Joel Fauré, the melancholy male model.

March 1998

News!



The Loneliness of Joel Fauré: A Cartoon Series

The Loneliness of Joel Fauré, my first-ever series of cartoons, is new on the site this month.

It's the first time I've ever tried to draw the same character more than once, so I guess it's not surprising that this short piece reads like a character study. It's actually based on a character in the Peter Martins ballet "A Schubertiad" - a beautiful, lonely man, lost in thought.

I'm anxious to hear your reaction to "Joel", particularly the way it comes through on various browsers. Any web designers are welcome to express their opinions on how its presentation can be improved.

If you know Manhattan, you can trace Joel's walk down Eighth Street into the East Village and to Katz's Deli, with its famous "Send a Salami to Your Boy In the Army" signs. (It rhymes, if you have a New York accent.)

You can begin viewing the series here.



Academics Study This Site

Traditionally, writers start out writing for themselves and their friends; if they're lucky, they achieve a wide audience and start to make money; ultimately, they end up being analyzed to death by academics.

Of course, everything works faster on the Internet, so this site is ALREADY the subject of academic papers, having neatly skipped the part where the writer makes money.

Fortunately, it's been of less interest to literature professors than to high school and college students, who may actually do something with their lives.

B.J. Daniels, who is majoring in Mass Communications Radio/TV at a college in Winston-Salem, North Carolina, chose to analyze Extraordinary for his class in the "Oral Interpretation of Literature."

"Part of the project was to find a short story and read part or all of it in class," B.J. relates in an e-mail. "Then we are suppposed to analyze it. We have 12 different methods by which we can analyze. I have chosen biographical. What I will do is look at your history and possibly try to find some of the events that may have caused you to write the things that you do."

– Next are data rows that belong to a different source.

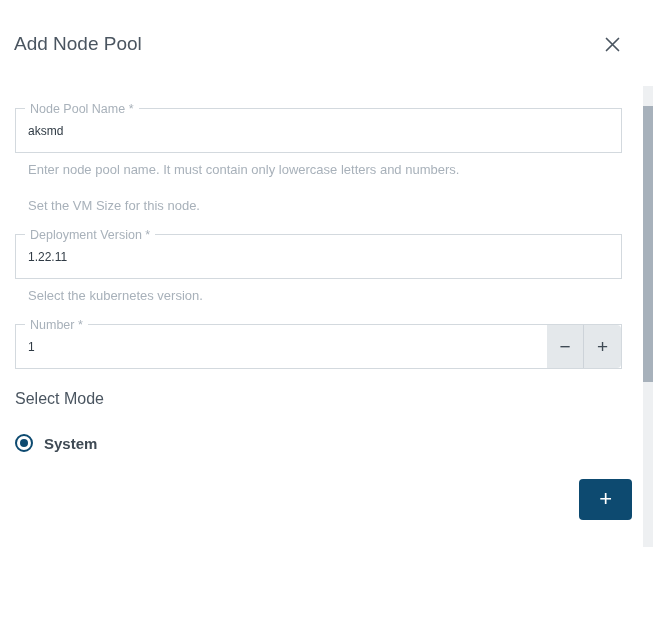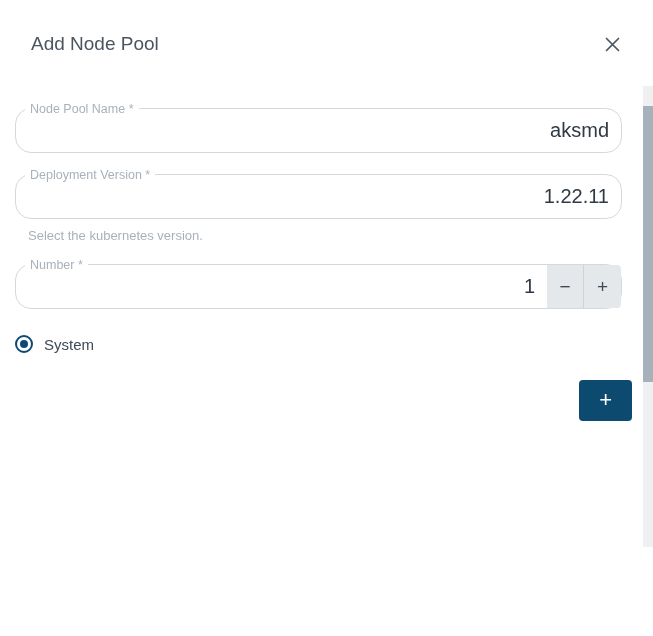--- a/index.html
+++ b/index.html
@@ -5,41 +5,41 @@
   html, body { margin:0; padding:0; }
   body {
     width:653px; height:636px; overflow:hidden;
     background:#ffffff;
     font-family:"Liberation Sans", sans-serif;
     -webkit-font-smoothing:antialiased;
   }
   .dialog { position:relative; width:653px; height:636px; background:#fff; }
 
   
-  .header { display:flex; align-items:center; justify-content:space-between; padding:33px 32px 0 31px; }
+  .header { display:flex; align-items:center; justify-content:space-between; padding:33px 32px 0 14px; }
   .title { font-size:19px; color:#4a5560; font-weight:400; }
   .close-btn { background:none; border:none; padding:0; cursor:pointer; line-height:0; }
 
   
   .content { margin:53px 31px 0 15px; }
 
   .field-group { margin-bottom:21px; }
   .field-box {
     position:relative; height:45px; box-sizing:border-box;
-    border:1px solid #d3d9de; border-radius:16px;
+    border:1px solid #d3d9de; border-radius:0;
     display:flex; align-items:stretch; background:#fff;
   }
   .field-label {
     position:absolute; top:-8px; left:9px; background:#fff;
     padding:0 5px; font-size:12.5px; line-height:16px; color:#a8b1ba;
     white-space:nowrap;
   }
   .field-input {
     flex:1; min-width:0; border:none; outline:none; background:transparent;
-    padding:0 12px; font-size:20px; color:#2f3a44; font-family:inherit;text-align:right;
+    padding:0 12px; font-size:12px; color:#2f3a44; font-family:inherit;
   }
   .helper { margin:9px 0 0 13px; font-size:13px; line-height:15px; color:#a8b1ba; }
 
   .trailing-icons { display:flex; align-items:center; gap:15px; padding-right:16px; }
   .icon-btn { background:none; border:none; padding:0; cursor:pointer; line-height:0; }
 
   .stepper { display:flex; align-items:stretch; margin:0; }
   .step-btn {
     width:37px; border:none; background:#e4e8eb; color:#3f4a54;
     font-size:19px; line-height:1; cursor:pointer; padding:0; font-family:inherit;
@@ -49,21 +49,21 @@
 
   .select-mode-heading { margin:20px 0 0 0; font-size:16px; font-weight:400; color:#4a5560; }
 
   .radio-row { display:flex; align-items:center; gap:11px; margin-top:26px; cursor:pointer; width:max-content; }
   .radio-outer {
     width:18px; height:18px; box-sizing:border-box; border-radius:50%;
     border:2px solid #0d4a70; display:flex; align-items:center; justify-content:center;
     background:#fff;
   }
   .radio-dot { width:8px; height:8px; border-radius:50%; background:#0d4a70; }
-  .radio-label { font-size:15px; color:#3f4a54; font-weight:400; }
+  .radio-label { font-size:15px; color:#3f4a54; font-weight:700; }
 
   
   .footer { display:flex; justify-content:flex-end; padding:27px 21px 0 0; }
   .add-btn {
     display:flex; align-items:center; gap:12px;
     background:#0d4a70; color:#ffffff; border:none; border-radius:4px;
     height:41px; padding:0 20px; font-size:15px; font-weight:bold;
     cursor:pointer; font-family:inherit;
   }
   .add-btn .plus-glyph { font-size:22px; font-weight:400; line-height:1; position:relative; top:-1px; }
@@ -88,23 +88,25 @@
     </button>
   </div>
 
   <div class="content">
 
     <div class="field-group">
       <div class="field-box">
         <span class="field-label">Node Pool Name *</span>
         <input class="field-input" type="text" value="aksmd" style="">
       </div>
+      <div class="helper">Enter node pool name. It must contain only lowercase letters and numbers.</div>
     </div>
 
     <div class="field-group">
+      <div class="helper">Set the VM Size for this node.</div>
     </div>
 
     <div class="field-group">
       <div class="field-box">
         <span class="field-label">Deployment Version *</span>
         <input class="field-input" type="text" value="1.22.11" style="">
       </div>
       <div class="helper">Select the kubernetes version.</div>
     </div>
 
@@ -112,20 +114,21 @@
       <div class="field-box">
         <span class="field-label">Number *</span>
         <input class="field-input" type="text" value="1" style="">
         <div class="stepper">
           <button class="step-btn minus">−</button>
           <button class="step-btn plus">+</button>
         </div>
       </div>
     </div>
 
+    <div class="select-mode-heading">Select Mode</div>
 
     <div class="radio-row">
       <span class="radio-outer">
         <span class="radio-dot"></span>
       </span>
       <span class="radio-label">System</span>
     </div>
 
   </div>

A second paper could probably be written about why B.J. chose the story he did. Extraordinary is about a guy not unlike B.J. - bright, ambitious (and, as it turns out, African-American), living in the provinces and dreaming of a move to New York.

"I strongly feel that I am going to be famous. I have too many dreams to believe that I cannot be!" writes B.J., in a line that could easily have come from the story itself.

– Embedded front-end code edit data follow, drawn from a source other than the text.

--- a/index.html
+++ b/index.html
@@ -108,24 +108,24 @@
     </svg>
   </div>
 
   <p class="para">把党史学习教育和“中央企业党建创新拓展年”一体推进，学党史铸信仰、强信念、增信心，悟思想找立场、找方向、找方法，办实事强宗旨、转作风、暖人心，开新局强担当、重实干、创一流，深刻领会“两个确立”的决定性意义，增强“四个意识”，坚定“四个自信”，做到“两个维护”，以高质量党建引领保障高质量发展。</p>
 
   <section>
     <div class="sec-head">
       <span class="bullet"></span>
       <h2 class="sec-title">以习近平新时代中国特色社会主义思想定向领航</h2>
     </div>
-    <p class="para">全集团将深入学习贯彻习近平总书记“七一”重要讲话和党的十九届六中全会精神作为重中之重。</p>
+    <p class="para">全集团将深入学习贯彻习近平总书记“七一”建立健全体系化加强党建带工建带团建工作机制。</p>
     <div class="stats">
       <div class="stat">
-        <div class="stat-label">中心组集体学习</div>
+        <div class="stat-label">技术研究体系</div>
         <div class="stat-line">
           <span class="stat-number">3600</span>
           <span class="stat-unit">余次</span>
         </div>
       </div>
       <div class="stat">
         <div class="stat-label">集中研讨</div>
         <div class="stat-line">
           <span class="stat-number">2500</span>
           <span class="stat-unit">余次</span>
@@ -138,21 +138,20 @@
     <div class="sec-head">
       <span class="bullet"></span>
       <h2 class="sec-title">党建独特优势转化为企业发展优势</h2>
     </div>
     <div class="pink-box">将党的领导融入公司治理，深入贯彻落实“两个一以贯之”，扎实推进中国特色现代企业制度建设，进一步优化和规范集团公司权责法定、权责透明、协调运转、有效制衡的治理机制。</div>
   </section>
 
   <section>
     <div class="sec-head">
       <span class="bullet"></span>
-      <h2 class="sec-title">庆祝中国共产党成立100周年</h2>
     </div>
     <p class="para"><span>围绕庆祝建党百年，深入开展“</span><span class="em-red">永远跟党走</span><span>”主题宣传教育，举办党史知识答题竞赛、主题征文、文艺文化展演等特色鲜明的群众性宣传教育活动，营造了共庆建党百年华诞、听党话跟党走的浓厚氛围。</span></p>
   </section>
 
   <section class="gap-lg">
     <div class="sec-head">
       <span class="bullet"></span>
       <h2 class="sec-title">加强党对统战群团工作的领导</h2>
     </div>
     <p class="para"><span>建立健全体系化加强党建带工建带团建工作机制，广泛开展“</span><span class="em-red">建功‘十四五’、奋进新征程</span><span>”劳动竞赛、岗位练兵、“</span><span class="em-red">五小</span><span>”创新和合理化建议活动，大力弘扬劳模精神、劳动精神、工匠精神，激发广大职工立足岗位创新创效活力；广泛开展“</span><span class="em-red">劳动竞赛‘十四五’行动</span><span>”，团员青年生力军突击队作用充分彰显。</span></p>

Meanwhile, Ryan Murphy, a former Marine and current college student in Ohio, chose In A Lonely Place as the basis for a paper on "Social Exile and Alienation."

The assignment was as follows: "Think about a film, book, story, TV show, or play that you know well and in which a character is blatantly socially alienated. Write a new ending to the text. Make the character either fight back against those who are alienating him/her or have the character come to terms with the alienation and make peace with his/her oppressors."

Ryan plans to bring some of his own military experience to the story's new conclusion by "adding a few scenes of Toby and his war experiences - not action-oriented bombing raids, but something which captures a bit of the human kinship among men who are separated from their loved ones because of war."

This sounds intriguing, and Ryan has promised to send me a copy when he's finished.

"Please mention that I only altered your work in the context of my course assignment," Ryan says. "I'd hate to receive death threats from some fanatically loyal fellow fan for tainting the artistic purity of your stuff."

Finally, Casey Smith, a 17-year-old high school student in Maine, recruited my opinions on writer/cartoonist James Thurber for a paper due in English Composition class.

"I got an A on the final draft and Bs and As on the rough draft," notes Casey.

I love this kind of interaction with readers. It's what being on the Internet is all about!